Well,
allegedly the Audigy sounds better than the Live!, or so everybody said when the Audigy first came out. I'm not familiar with the Live! 24-bit. I came across a
discussion of the Live! 24-bit vs. Audigy SE. Someone said that the Live! 24-bit does its mixing in software, using the computer's CPU (and incurring a performance hit), but the Audigy SE does its mixing in software as well.
A short
Tech Report discussion of the two cards (and a few others) leads me to the belief that the two cards are practically identical for all intents and purposes.
But wait! If you get the one that's newer, the drivers may continue to be updated farther into the future (longer life cycle). But which one is newer? Well, comparing the two driver pages, the
Live! 24-bit driver was last updated in August 2005, whereas the
Audigy SE driver was last updated on April 2006.
So, the Audigy SE has newer drivers. My recommendation is to get that one.

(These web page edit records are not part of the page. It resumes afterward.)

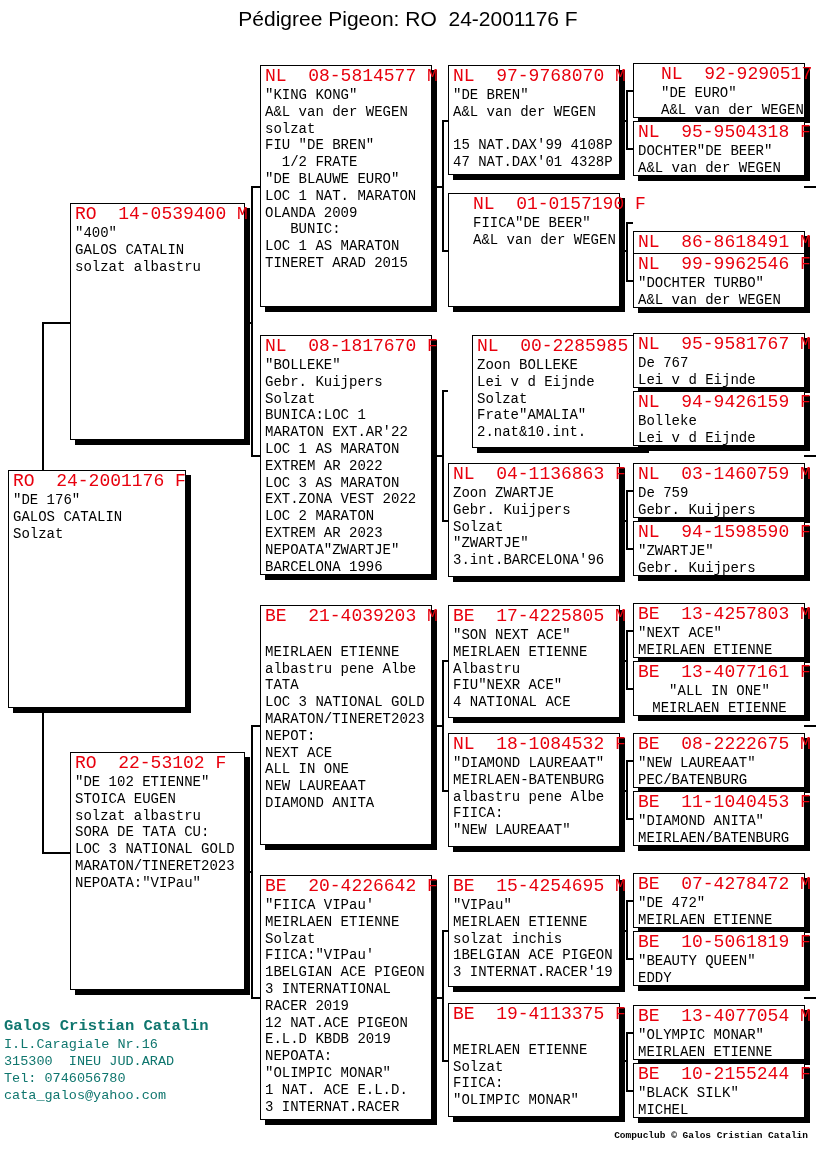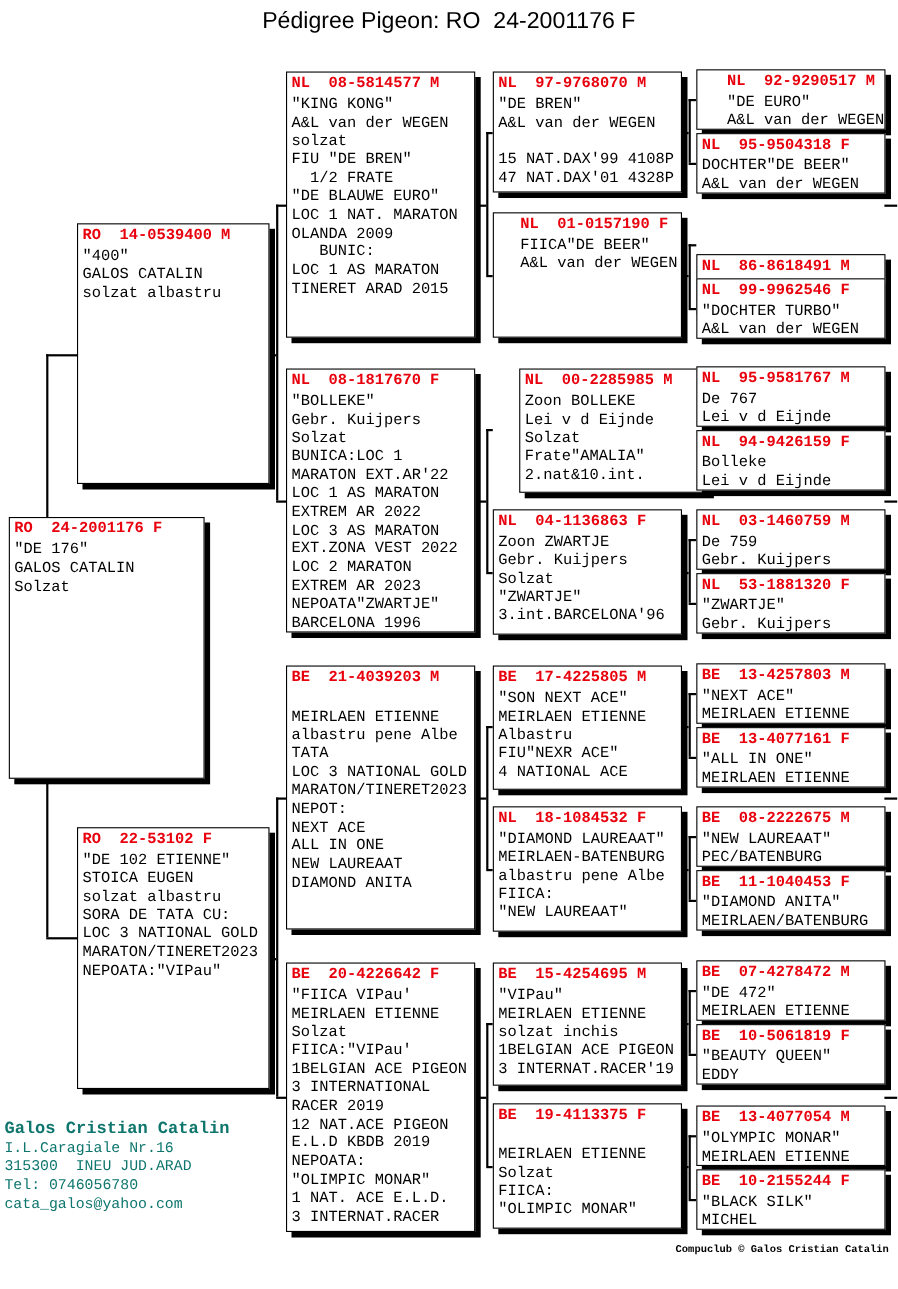--- a/index.html
+++ b/index.html
@@ -18,7 +18,7 @@
     padding:2px 3px 0 4px;z-index:2;
   }
   .hdr{
-    color:var(--red,#e8000d);font-weight:bold;font-size:14px;line-height:17px;
+    color:var(--red,#e8000d);font-weight:normal;font-size:18px;line-height:17px;
     white-space:pre;
   }
   .bdy{

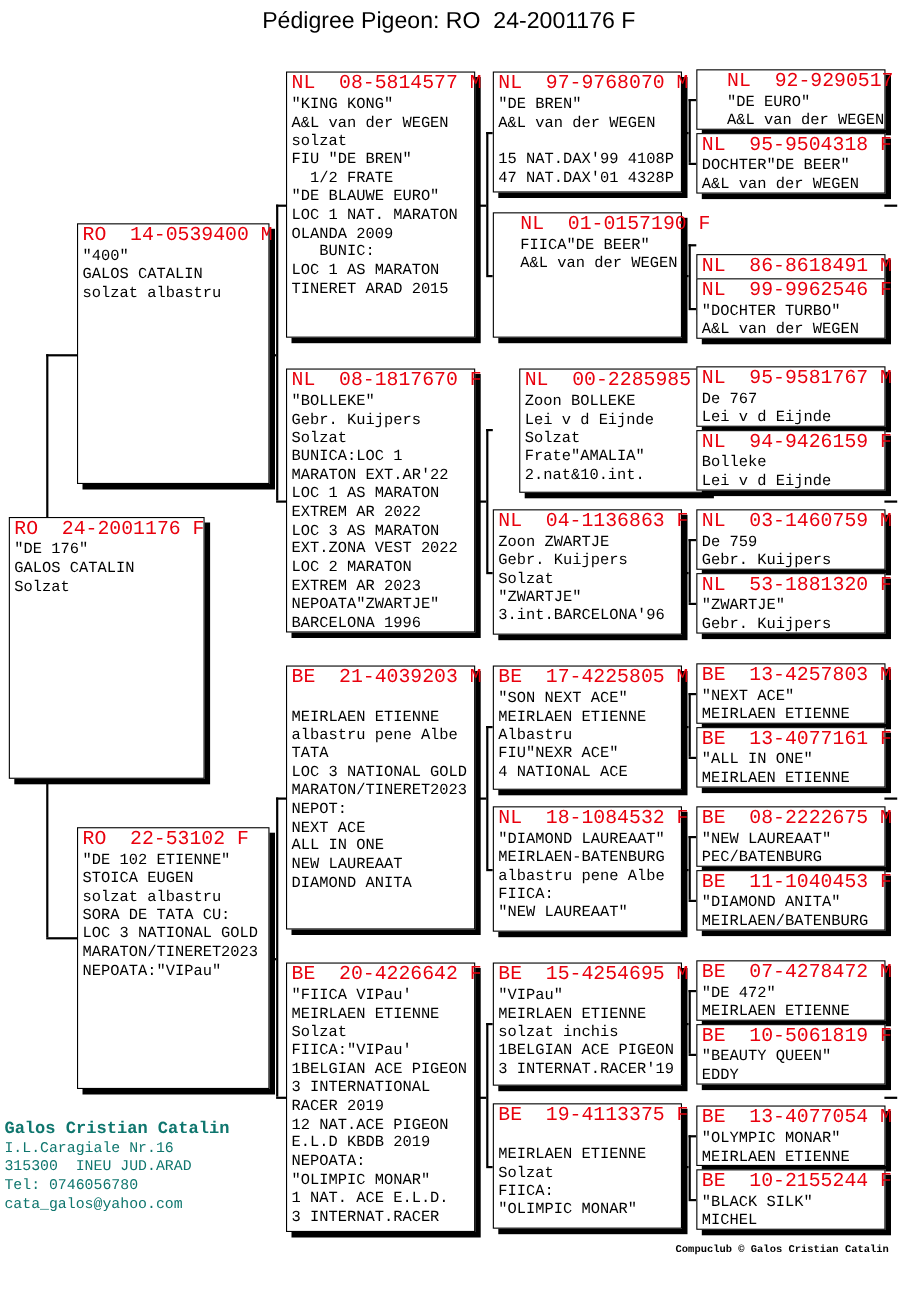--- a/index.html
+++ b/index.html
@@ -223,7 +223,7 @@
 Gebr. Kuijpers</div>
   </div>
   <div class="pbox" style="left:633px;top:521px;width:172px;height:55px;">
-    <div class="hdr">NL  53-1881320 F</div>
+    <div class="hdr">NL  94-1598590 F</div>
     <div class="bdy">"ZWARTJE"
 Gebr. Kuijpers</div>
   </div>

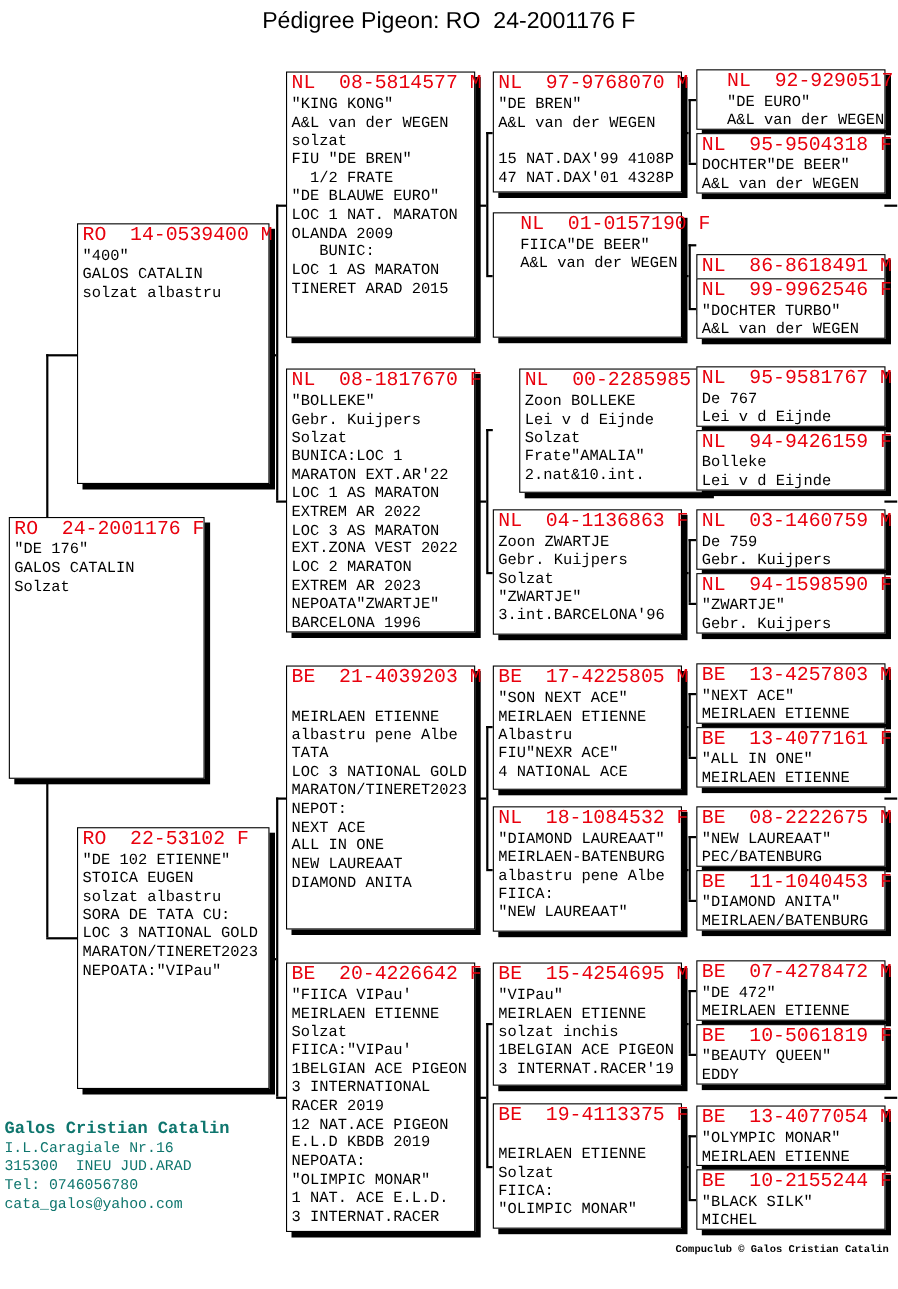--- a/index.html
+++ b/index.html
@@ -232,7 +232,7 @@
     <div class="bdy">"NEXT ACE"
 MEIRLAEN ETIENNE</div>
   </div>
-  <div class="pbox" style="left:633px;top:661px;width:172px;height:55px;">
+  <div class="pbox" style="left:633px;top:661px;width:172px;height:55px;text-align:center;">
     <div class="hdr">BE  13-4077161 F</div>
     <div class="bdy">"ALL IN ONE"
 MEIRLAEN ETIENNE</div>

Upgrading from onboard sound to just about any standalone Creative Labs soundcard will improve the sound quality dramatically. On the other hand, auditory differences between SoundBlasters may not be easily perceptible. When I upgraded the sound card in my mom's machine from a SoundBlaster 16 ISA to a SoundBlaster Live! PCI, it sounded exactly the same to me. Admittedly, the speakers were fairly cheap 2.0 Altec Lansings with full-range drivers...
As for your system resources, it should only hit them when you're playing games that need 3D audio positioning. Playing MP3s and the like uses almost no CPU time (maybe 6 seconds per 24 hours for Winamp?). Now admittedly the CPU usage might go up slightly when you're listening to 16 audio streams at once, but by and large Windows is pretty silent. All sound cards will use a percentage of your CPU time when doing 3D audio positioning, although how much they use varies by card.

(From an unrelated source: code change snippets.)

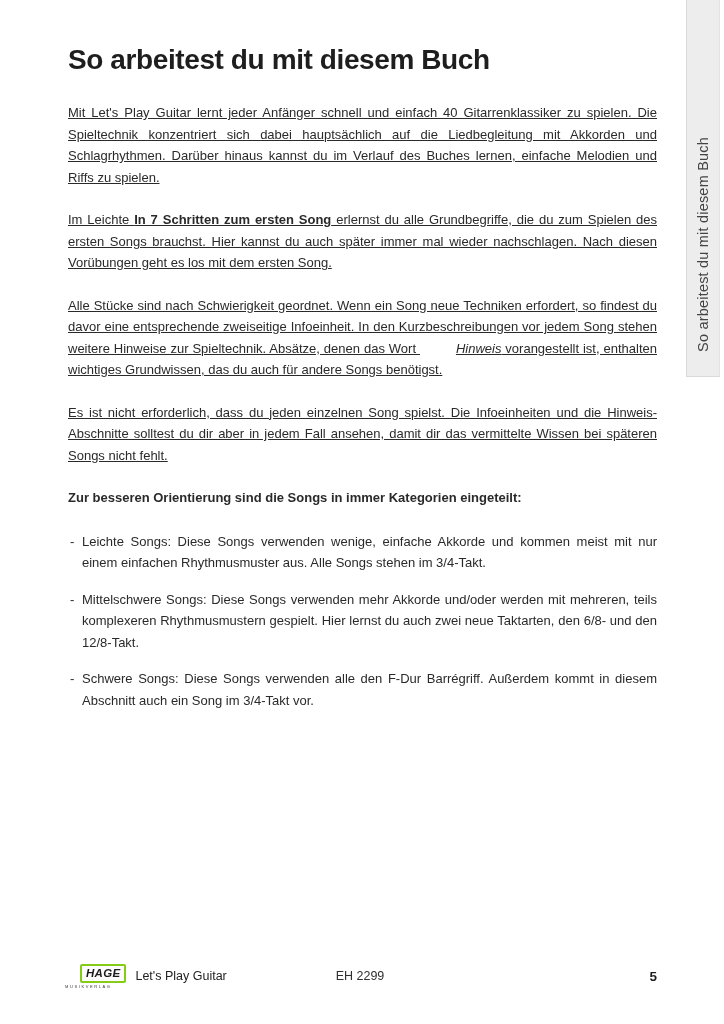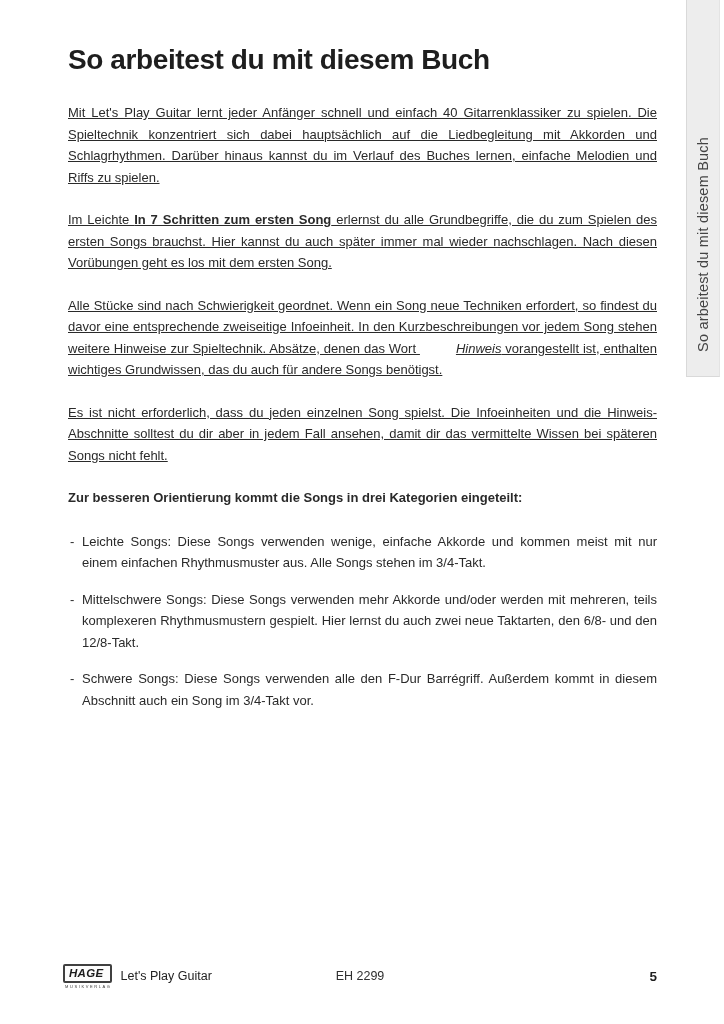--- a/index.html
+++ b/index.html
@@ -162,7 +162,7 @@
 
   <p class="para"><span>Es ist nicht erforderlich, dass du jeden einzelnen Song spielst. Die Infoeinheiten und die Hinweis-Abschnitte solltest du dir aber in jedem Fall ansehen, damit dir das vermittelte Wissen bei späteren Songs nicht fehlt.</span></p>
 
-  <p class="categories-intro">Zur besseren Orientierung kommt die Songs in drei Kategorien eingeteilt:</p>
+  <p class="categories-intro">Zur besseren Orientierung sind die Songs in immer Kategorien eingeteilt:</p>
 
   <div class="bullet-item">
     <span class="marker">-</span>

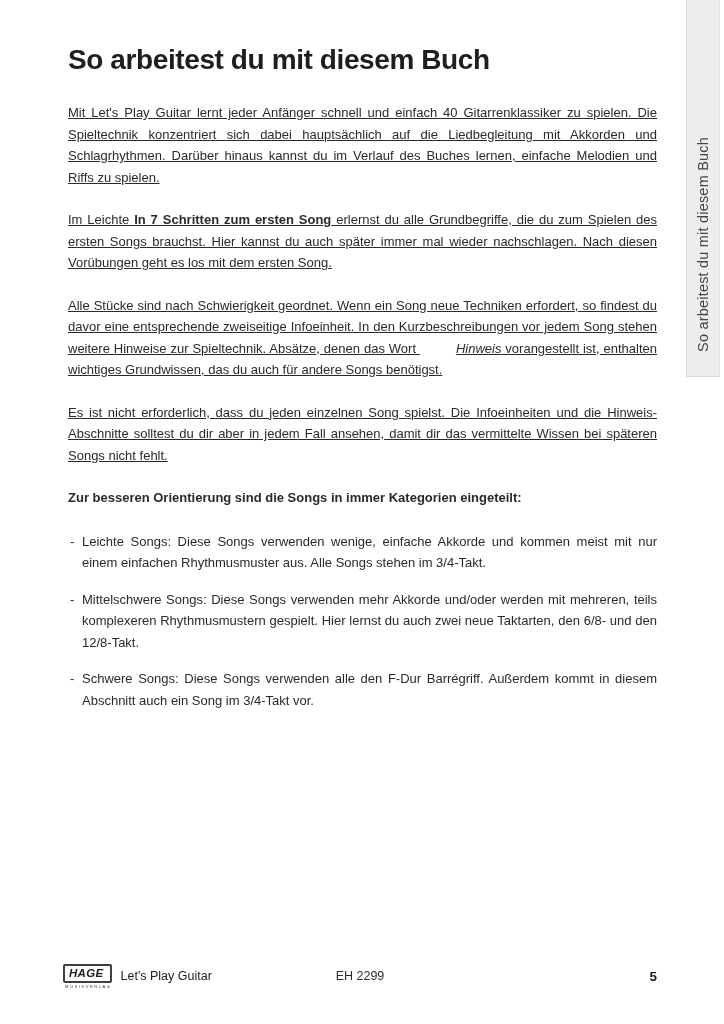--- a/index.html
+++ b/index.html
@@ -118,7 +118,7 @@
     align-items: stretch;
   }
   .hage-logo .logo-box {
-    border: 2px solid #404040;
+    border: 2px solid #84cc16;
     border-radius: 2px;
     padding: 0 4px 1px 4px;
     font-size: 11.5px;
@@ -128,6 +128,7 @@
     color: #1c1c1c;
     line-height: 14px;
     background: #fdfdfd;
+    margin-left: 17px;
   }
   .hage-logo .logo-sub {
     font-size: 4px;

Here's a comparison of the
cpu utilization of two Creative's X-Fi cards vs. Realtek ALC880 and a card based on the VIA Envy24 chip. The X-Fis are hardware accelerated 3D sound, and the Realtek ALC880 / VIA Envy24 cards do it in software. In software mode, it comes down to the quality of the drivers, primarily.*
Beware! The X-Fi Xtreme Audio is a software-driven card,
with the same component layout as the Audigy SE.
*-Realtek updates practically monthly; I was less impressed with VIA's drivers.